Bientôt au Perchoir, Richard Ferrand envisage... de ne pas démissionner s’il est mis en examen

, par  DMigneau , popularité : 0%

Bientôt au Perchoir, Richard Ferrand envisage... de ne pas démissionner s’il est mis en examen

Richard Ferrand compte bien rester " au Perchoir "... quoi qu’il arrive. - GUILLAUME SOUVANT / AFP

Richard Ferrand, favori pour accéder à la présidence de l’Assemblée nationale, exclut ce mardi 11 septembre de démissionner s’il est mis en examen, contrairement à la règle posée par Édouard Philippe pour les ministres.

Décidément pas très " nouveau monde ".

Exploiter le moindre vide juridique. Ce credo de tous les avocats est parfaitement appliqué aux principes politiques par Richard Ferrand, ce mardi 11 septembre.

Interrogé par " Libération " après le vote des députés LREM en sa faveur pour " le Perchoir ", le grand favori pour accéder à la présidence de l’Assemblée nationale, ce mercredi 12 septembre, envisage déjà... de ne pas démissionner, même s’il est « mis en examen ».

" Une décision procédurale n’a pas vocation à décider de l’exercice d’un mandat parlementaire ", confie-t-il. Une manière de " préparer le terrain " à une éventuelle décision défavorable dans la fameuse " affaire des mutuelles de Bretagne "...

La règle édictée par Emmanuel Macron et Édouard Philippe est claire. " Un ministre qui serait mis en examen devrait démissionner ", a expliqué le Premier ministre sur " France 2 ", en mai 2017.

En août dernier, l’Élysée avait expliqué que ce principe s’appliquait également aux collaborateurs du président. " (Il n’y a) pas de raison que ce qui s’applique à un ministre ne s’applique pas à un collaborateur du président ", arguait " le Château " auprès du JDD.

En revanche, rien n’est prévu pour un député...

Et pour cause, puisque la séparation des pouvoirs interdit au chef de l’État d’avoir une quelconque emprise sur ce qui se passe au Palais bourbon.

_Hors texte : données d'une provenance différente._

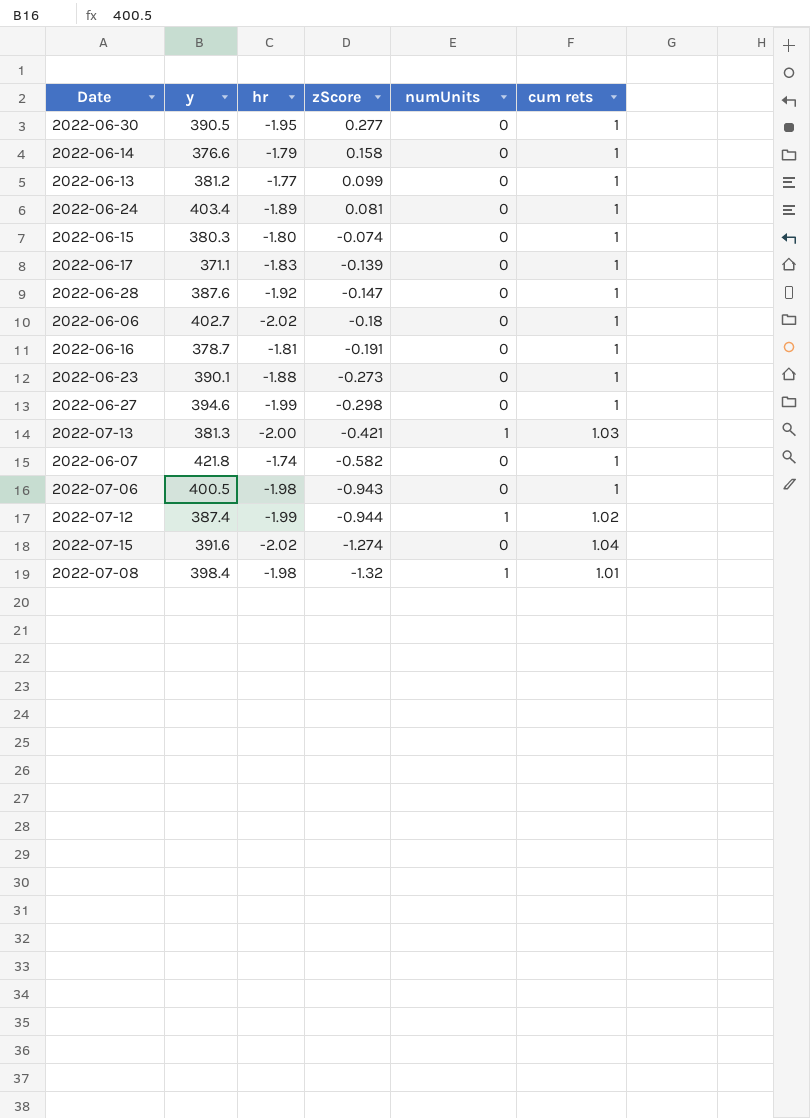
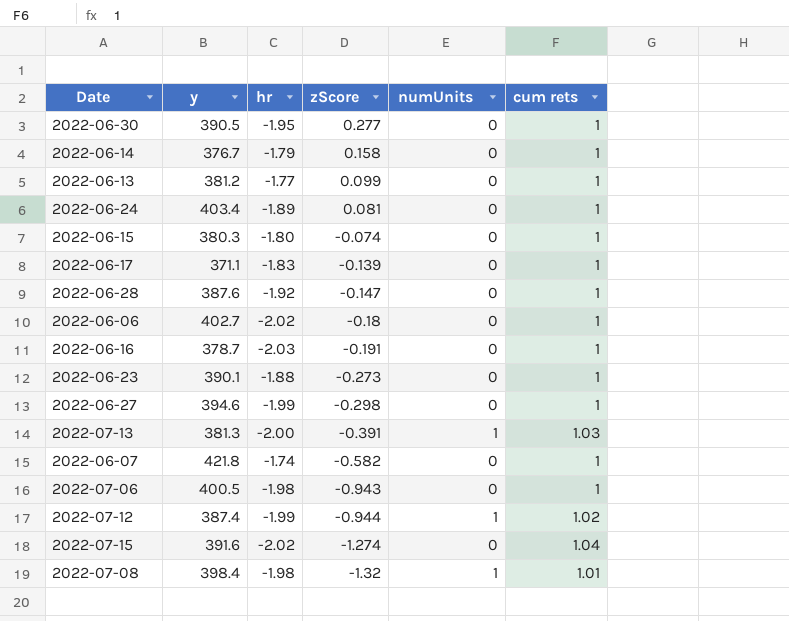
2022-06-14 | y: 376.6 -> 376.7
2022-06-16 | hr: -1.81 -> -2.03
2022-07-13 | zScore: -0.421 -> -0.391

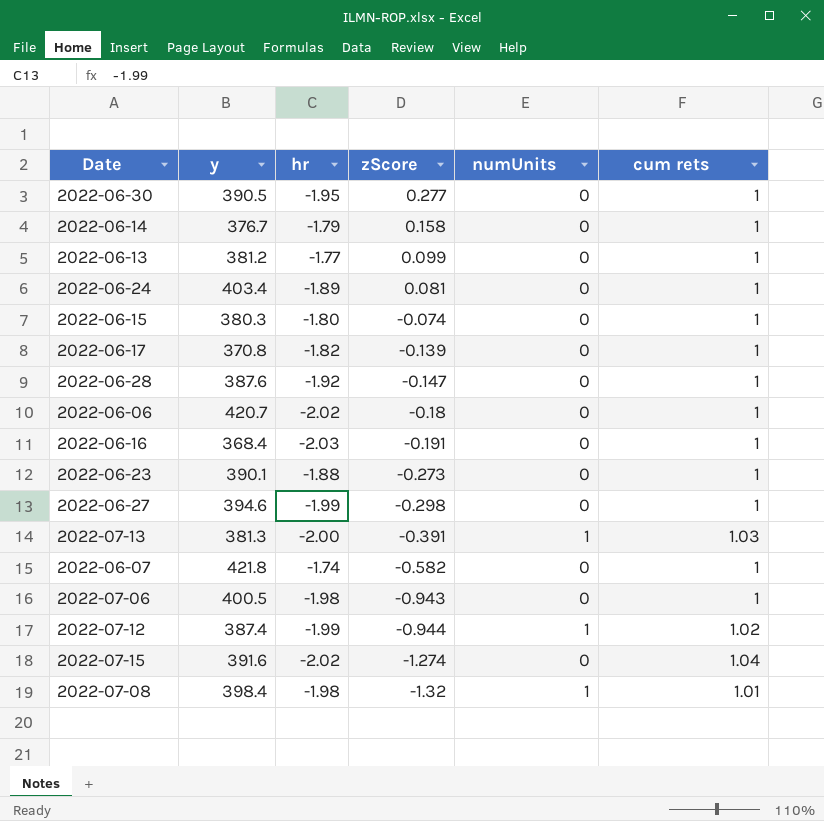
2022-06-17 | y: 371.1 -> 370.8
2022-06-17 | hr: -1.83 -> -1.82
2022-06-06 | y: 402.7 -> 420.7
2022-06-16 | y: 378.7 -> 368.4

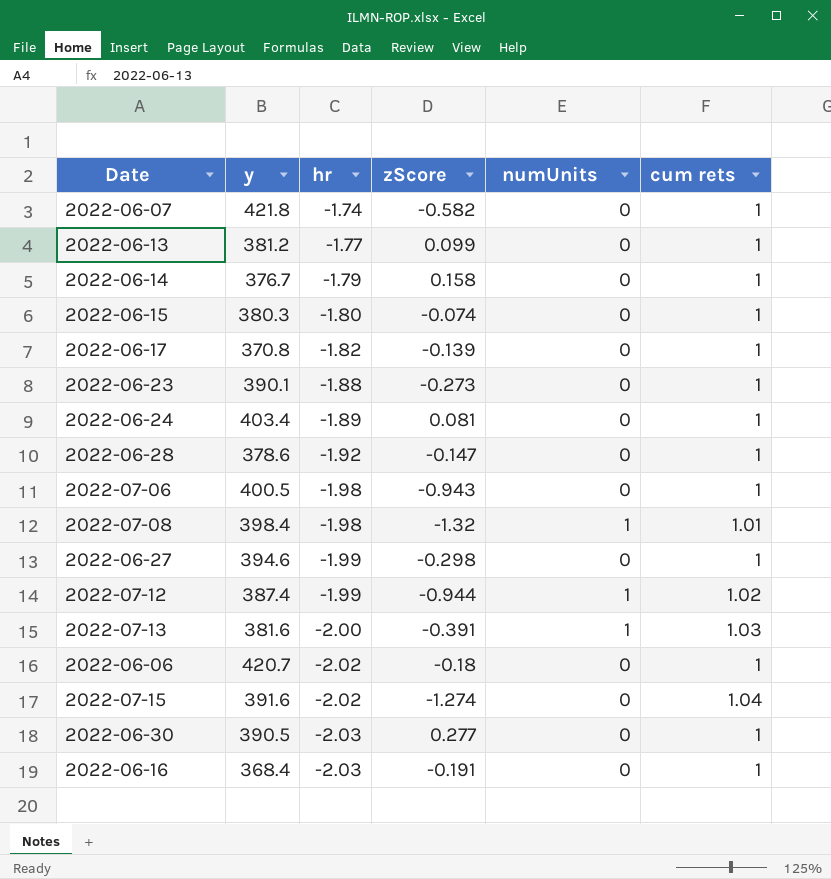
row order: zScore descending -> hr descending
2022-06-28 | y: 387.6 -> 378.6
2022-07-13 | y: 381.3 -> 381.6
2022-06-30 | hr: -1.95 -> -2.03

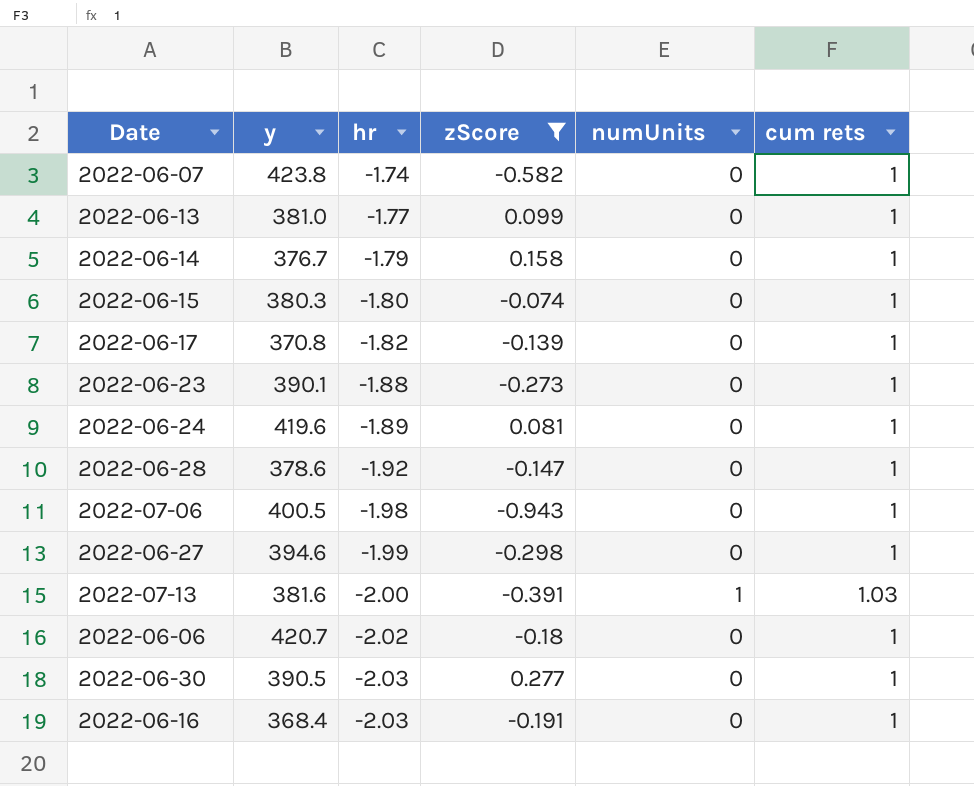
filter: none -> zScore >= -0.943
2022-06-07 | y: 421.8 -> 423.8
2022-06-13 | y: 381.2 -> 381.0
2022-06-24 | y: 403.4 -> 419.6

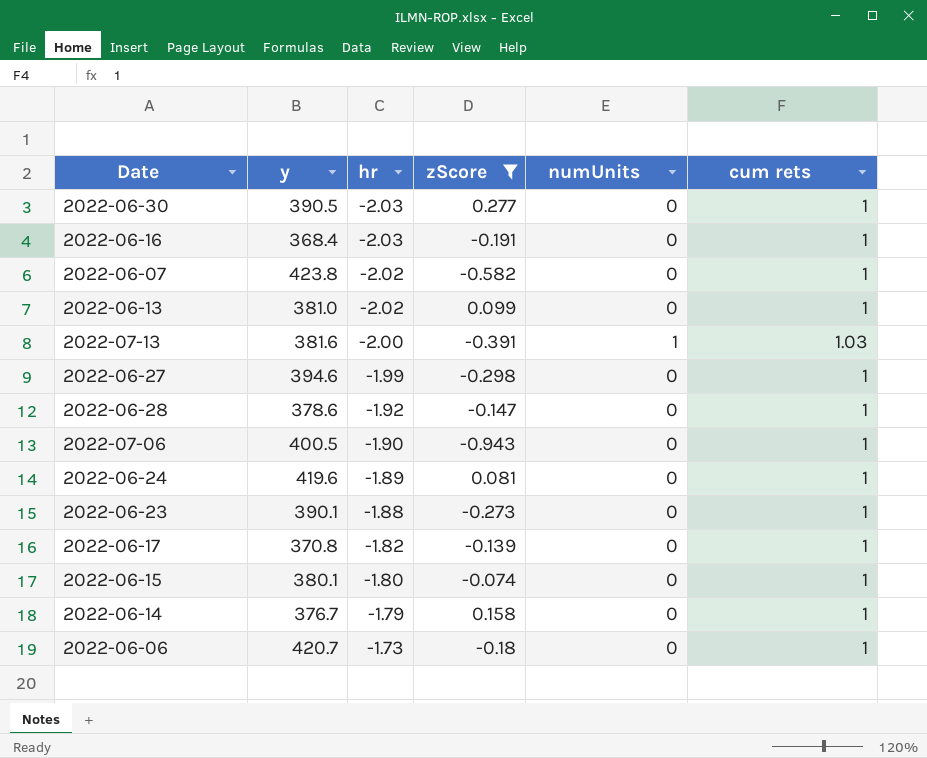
row order: hr descending -> hr ascending
2022-06-07 | hr: -1.74 -> -2.02
2022-06-13 | hr: -1.77 -> -2.02
2022-07-06 | hr: -1.98 -> -1.90
2022-06-15 | y: 380.3 -> 380.1
2022-06-06 | hr: -2.02 -> -1.73

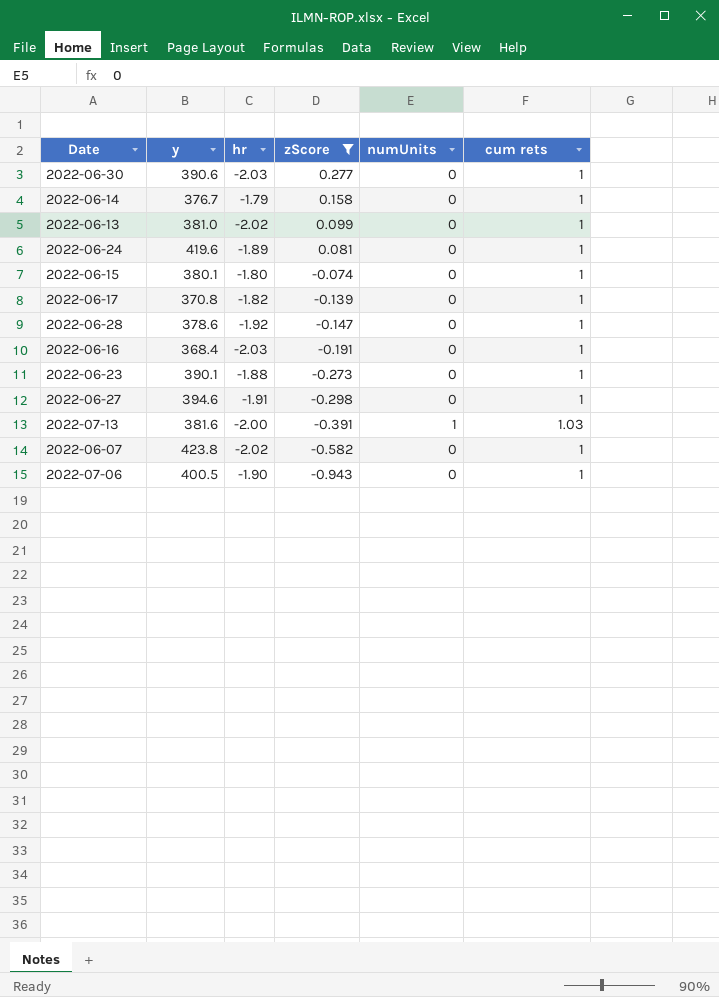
row order: hr ascending -> zScore descending
row 2022-06-06: 420.7 | -1.73 | -0.18 | 0 | 1 -> none
2022-06-30 | y: 390.5 -> 390.6
2022-06-27 | hr: -1.99 -> -1.91

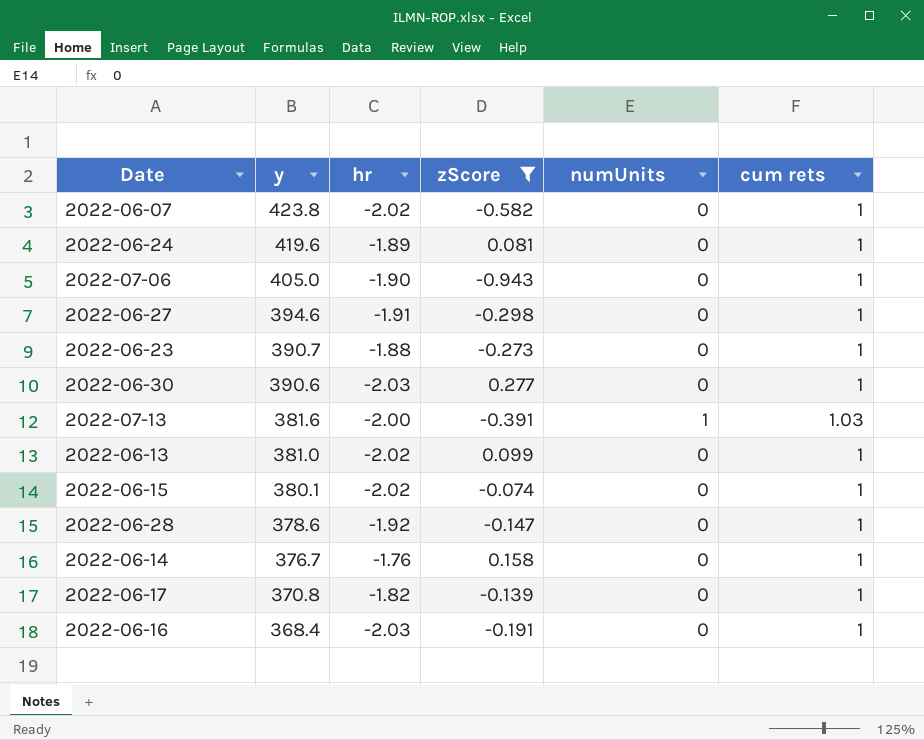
row order: zScore descending -> y descending
2022-07-06 | y: 400.5 -> 405.0
2022-06-23 | y: 390.1 -> 390.7
2022-06-15 | hr: -1.80 -> -2.02
2022-06-14 | hr: -1.79 -> -1.76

Richard Ferrand s’appuie, d’ailleurs, sur ce principe pour justifier sa position : " Primo, je suis attaché à la séparation des pouvoirs. Ce serait un déséquilibre total si demain tous les parlementaires étaient mis dans la main de la seule autorité judiciaire ".

Drôle d’argument, en l’espèce, puisque les ministres sont bien, eux, dans la main des décisions de la justice, en vertu du principe posé par Édouard Philippe.

Une chose est sûre : en droit, rien ne pourrait obliger le président de l’Assemblée nationale à démissionner en cas de mise en examen. Le règlement prévoit son élection pour le reste de la législature, sans censure ou révocation possible.

Reste que l’argument serait politiquement difficile à faire entendre, quand on se présente comme le " nouveau monde " politique...

Le député fait aujourd’hui l’objet d’une plainte avec « constitution de partie civile » de l’association " Anticor ".

En octobre 2017, " l’affaire des Mutuelles de Bretagne " a été classée une première fois par le parquet de Brest. Elle est désormais " dépaysée " à Lille.